Le 9 mars 2026, le tribunal correctionnel de Paris a débuté le procès de la compagnie aérienne Swiftair, impliquée dans l’accident mortel du vol AH5017 d’Air Algérie, qui s’est produit le 24 juillet 2014 au Mali. La compagnie est accusée d’homicides involontaires. Ce tragique accident avait entraîné la mort de tous les 116 passagers à bord. Le vol en question assurait la liaison entre Ouagadougou au Burkina Faso et Alger, opéré par Swiftair sous un accord de location avec Air Algérie. L’accident est survenu dans une région désertique du nord du Mali, proche de Gao.
Les circonstances troublantes d’un vol tragique
Dans la nuit du 24 juillet 2014, l’avion a décollé de l’aéroport de Ouagadougou avec à son bord des passagers de diverses nationalités et son équipage. Peu de temps après son départ, l’avion a rencontré des conditions météorologiques défavorables au-dessus du Sahel. Environ cinquante minutes plus tard, toutes communications avec le contrôle aérien ont été perdues, et l’avion a disparu des radars.

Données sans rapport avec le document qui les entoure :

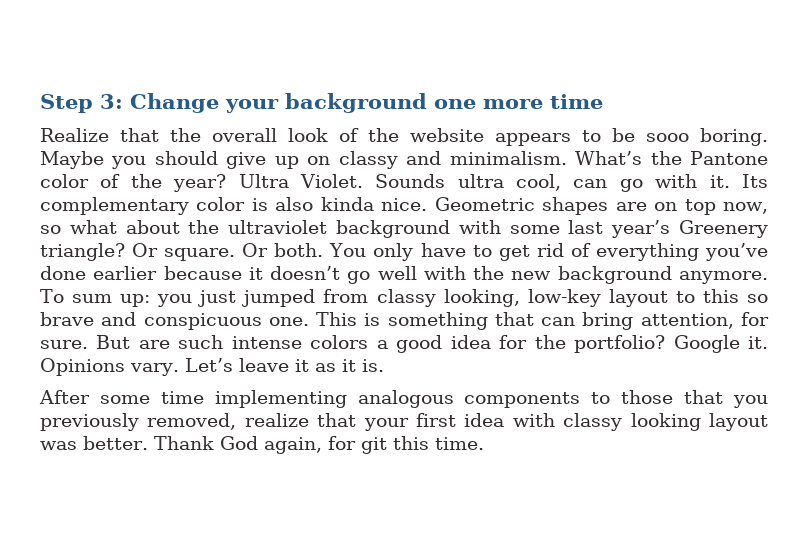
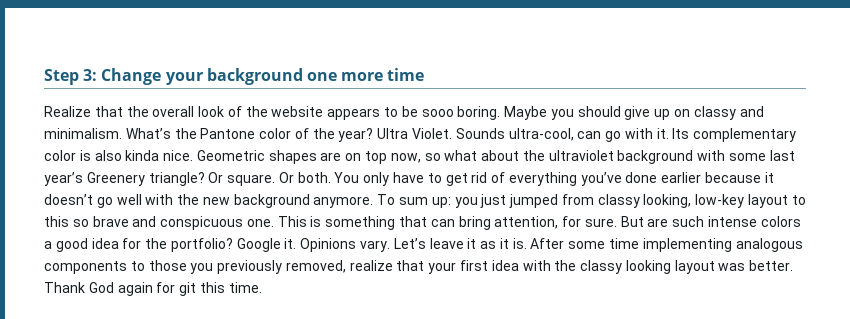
[457,174,562,191] ultra cool, -> [508,128,574,141] ultra-cool,
(384, 365) // -> (527, 243) none
[684,390,724,404] that -> (187, 265) none
(555, 420) none -> [554,260,577,271] the
[263,437,322,454] again, -> [117,282,153,296] again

Des opérations de recherche ont été rapidement initiées dans le secteur. Avec le soutien de forces internationales présentes au Mali, les débris de l’appareil ont été localisés. Suite à cet accident, une investigation judiciaire a été ouverte par le parquet de Paris, renforcée par une enquête technique du Bureau d’enquêtes et d’analyses pour la sécurité de l’aviation civile (BEA).
L’examen des responsabilités de Swiftair
Selon des informations recueillies, Swiftair était aux commandes de l’appareil lors du crash, prenant en charge à la fois les pilotes et l’opération du vol. L’instruction a porté une attention particulière à la formation et à l’entraînement des pilotes de Swiftair, des éléments jugés essentiels pour comprendre les causes de l’accident.
Après plusieurs années de débats sur la compétence juridique, les tribunaux français ont finalement obtenu le droit d’instruire l’affaire, principalement en raison du nombre élevé de victimes françaises. Les audiences actuelles cherchent à analyser les preuves recueillies pour déterminer les fautes éventuelles de la compagnie espagnole dans la gestion du vol.
Position de Air Algérie dans ce procès
Durant les investigations, il a été établi que Air Algérie n’avait pas la gestion opérationnelle de l’avion, ce dernier étant sous la responsabilité de Swiftair avec qui elle avait signé un contrat de location. Par conséquent, Air Algérie n’est pas mise en cause dans ce procès qui se focalise sur les agissements de Swiftair.